ALL cars look the same these days, don't they? Ask anybody. It's so often said I've given up the forensic case for the defence and confront the witness outright. "Do you mean you cannot tell a Mini from a Maserati? A Hummer from a Holden? The witness's reluctance to answer speaks volumes, m'Lud. I ask the jury to acquit."
However, I admit a determined prosecutor of the homogeneity charge could find a few wrinkles in my argument. There's a tendency among designers to swim in schools and car designers are no more immune to this instinct than any other sort. That's why so many cars these days have pronounced creases along their flanks. And LED running lights. And start buttons. Car trends can take a long time to be visible, but they are there.
There's another prosecution exhibit worth examining: the law itself. When it comes to emissions and safety, regulations everywhere have become stricter and more uniform, forcing car shapes in the same direction. Squeezing the last spark of energy from fuel, for example, means attention is focused on aerodynamics. It turns out that if you want a sedan to carve through the air efficiently, the boot must be tall. No maker can afford to ignore this and so sedans today all have big bums.
The result of this is that cars aimed at the same sorts of buyer can end up a little beige, especially in the mainstream where every penny counts. This is where branding comes in, and where designers earn their dosh. Anyone can make a bigger badge. The trick is to cultivate family resemblance and down-the-road recognition - the ability to spot one instantly from a distance. One that seldom gets confused with another is Aston Martin.
"We've established a very strong brand identity," says designer Marek Reichman. "It's important Aston Martins look like Aston Martins." They do, which is just as well because Aston has been adding models at an impressive rate for so small a maker.

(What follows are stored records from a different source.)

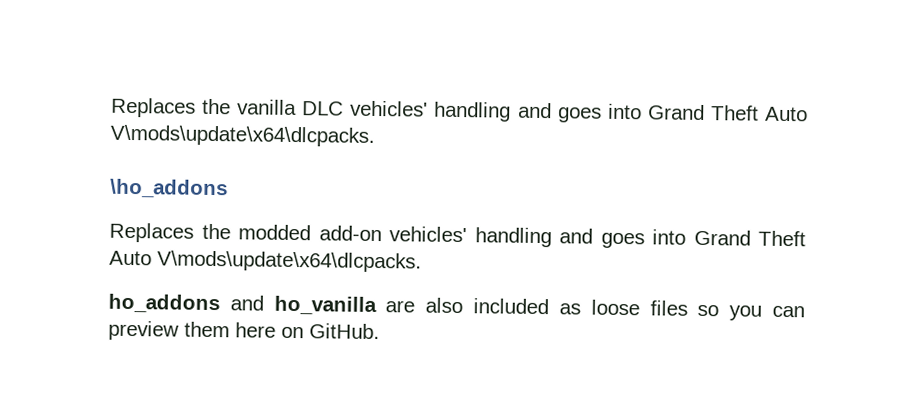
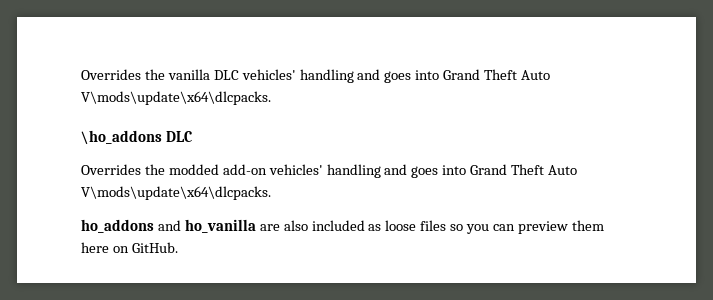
- Replaces the vanilla DLC vehicles' handling and goes into Grand Theft Auto V\mods\update\x64\dlcpacks.
+ Overrides the vanilla DLC vehicles' handling and goes into Grand Theft Auto V\mods\update\x64\dlcpacks.
- \ho_addons
- Replaces the modded add-on vehicles' handling and goes into Grand Theft Auto V\mods\update\x64\dlcpacks.
+ \ho_addons DLC
+ Overrides the modded add-on vehicles' handling and goes into Grand Theft Auto V\mods\update\x64\dlcpacks.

At the beginning of the century it had two. Now it has seven, or 11 if you count convertibles separately. With the delivery recently of a One-77, Aston's $3 million limited edition supercar, to a Gold Coast owner, only one could not, in theory, be sighted here. That car is the Cygnet, a rebadged version of a Toyota city runabout called iQ that's sold in Europe and Japan. It stands out as different but many people, myself included, struggle to tell the others apart.
Has Aston gone too far and crossed the double white line between brand identity and uniformity? Reichman says Aston's identity is something other makers envy and the differences are there when you look. "If you had a showroom full of all our products, from a Cygnet to a One-77, they are very different although they are all recognised as Aston Martins," he says. "Other mainstream brands would love to have that coherence."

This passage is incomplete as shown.